As a chaplain I think I know my place most of the time. Customers first, my business – completing the induction process of new chaplains, second. There seemed to be a lull, so I seized the moment. All was well, thank God. Chaplains and team understood each other; the chaplaincy team were certainly finding their feet, including investigating some realistic options for the relocation of the Drop In.
The view from staff was that the numbers of the homeless were definitely on the rise, in a very significant way, an increase of 20 or so over the last few months was the number we talked about. As we chatted in came the Mayor of Trowbridge, Councillor David Halik, who is hugely supportive of Alabaré, having taken part in the recent sleepover. David had very recently presented Alabaré with an award for ‘Service to the Community’. These words described why Alabaré were nominated and won the Award. ‘Alabaré provides a vital resource for people who are homeless or financially vulnerable in Trowbridge. People who go there can always be greeted by a ready smile, a listening ear and a hot meal. The volunteers who help run the drop in centre are extremely caring and dedicated people and very often ask for no reward for themselves. There is a genuine need in Trowbridge for this type of resource and we would like to encourage and support them in their invaluable work.’
In Riverside House a bell has been hung. It is rung when we need to gather together to celebrate. I think the bell should be rung again and again for Trowbridge Drop in Centre. It should be rung in celebration and thanksgiving, that in spite of the difficult conditions, so very many are being given the opportunity to live fulfilling lives.
Meet the Trowbridge Chaplains
Hi, we are Reverends Barrie and Dorothy Dearlove, who have taken over as Chaplains at the Drop in Centre in Trowbridge. We are Yorkshire born and bred, and proud of it. So what are we doing in Trowbridge you may ask? Our testimony of how God has saved, restored and moved us around is a very long story, so will be very brief.
I, Dorothy was not raised in a Christian environment, but had loving parents. Sometime in the 80’s I started attending church, and came to know Jesus as Lord and Saviour in 1992.
I, Barrie, started attending the Methodist Church around the age of 20 but didn’t come to know Jesus really until I was 56, through a place called Hollybush Christian Fellowship, in North Yorkshire.
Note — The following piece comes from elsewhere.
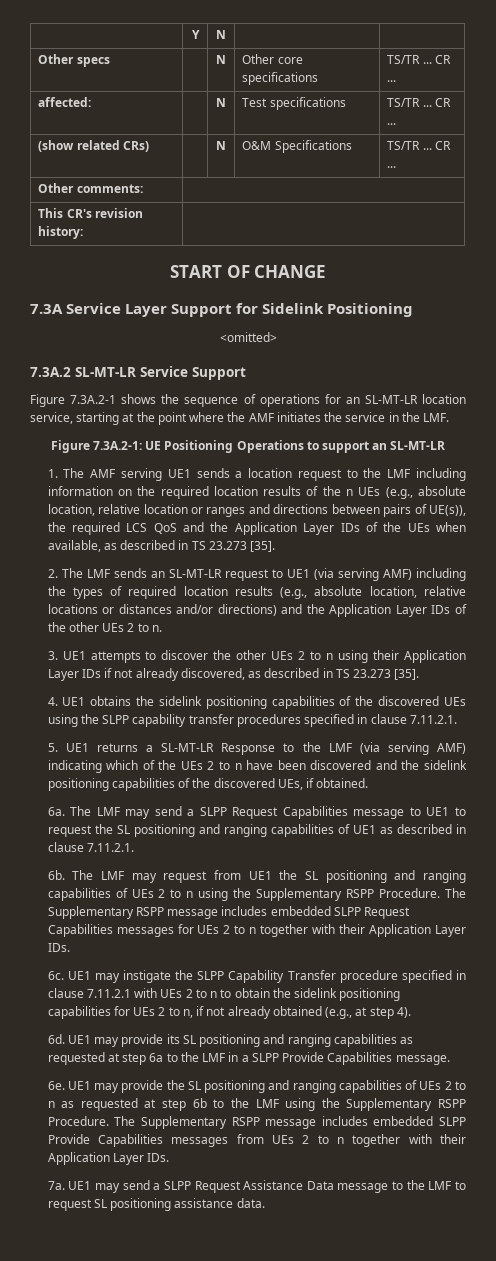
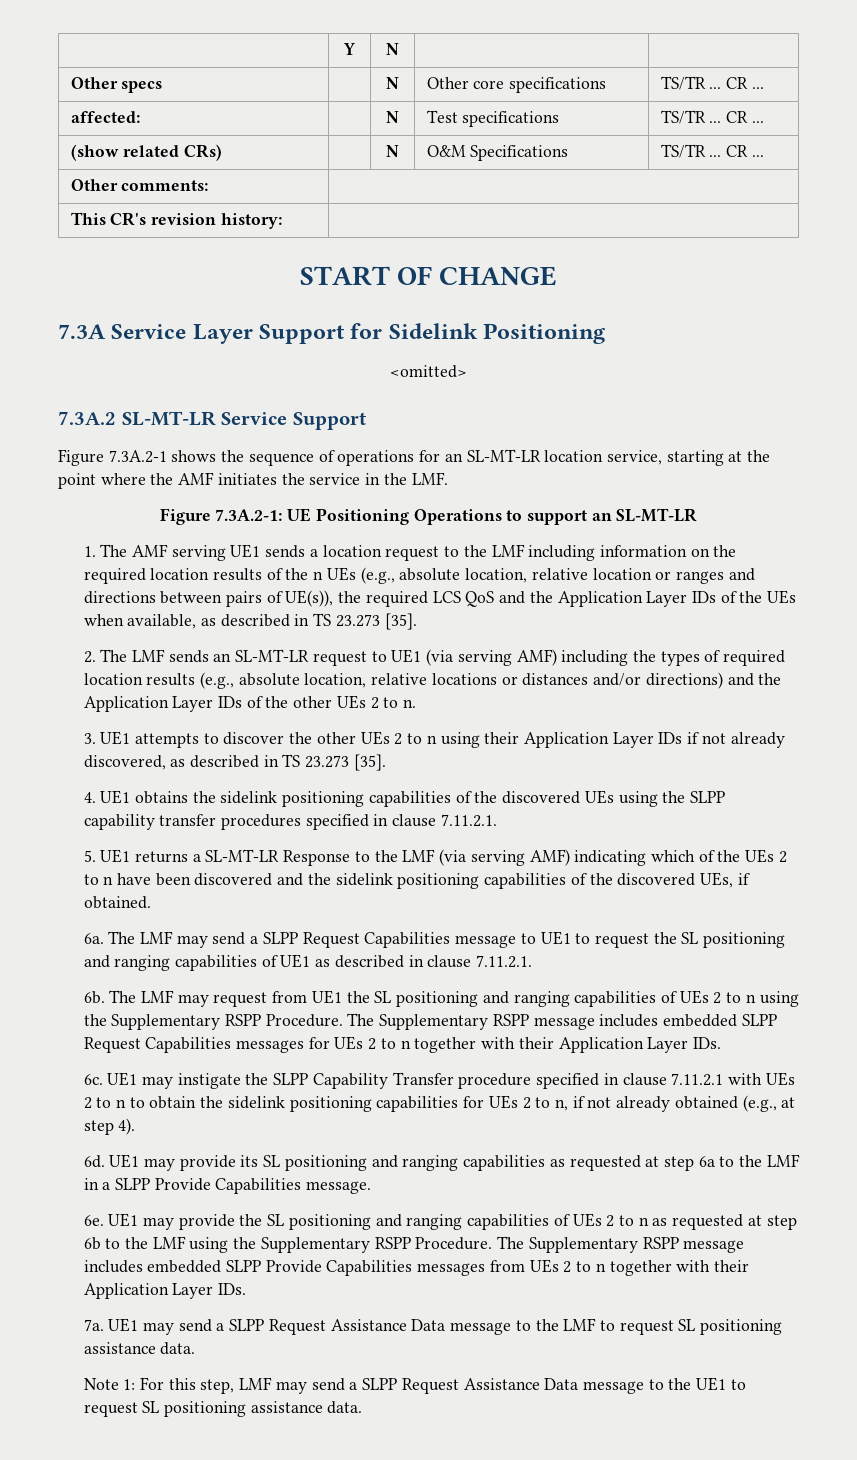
+ Note 1: For this step, LMF may send a SLPP Request Assistance Data message to the UE1 to request SL positioning assistance data.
In 1994, we were both attending Hollybush, where the Lord brought us together and we married in April 1996. In 1998, we followed the Lord’s leading to move to Canada to attend Bible College for formal training, leaving our home, families and all our possessions to follow Him. Returning to UK in 2002, we became involved in working with addicts at Teen Challenge, a Christian rehab programme, based in South Wales. After this, we spent a few years as itinerant preachers before moving to Devon to live and work in a homeless unit near Barnstaple.
In 2005, we moved back to join our home church, Hollybush, and again worked in an itinerant capacity. Then in 2010, we felt the Lord was directing us move away again from all we knew and just follow His lead. The way opened for us to move to Bradford on Avon, Wiltshire, a place we never knew existed. We again found ourselves being involved with homelessness, this time as volunteers with young people’s hostels in Trowbridge. It was at one of these places where we met Mike Bateman (he was delivering bread to the hostel; I saw the Christian fish symbol in his car and spoke to him). Liz and Mike became good friends as we worked towards helping the homeless in Trowbridge.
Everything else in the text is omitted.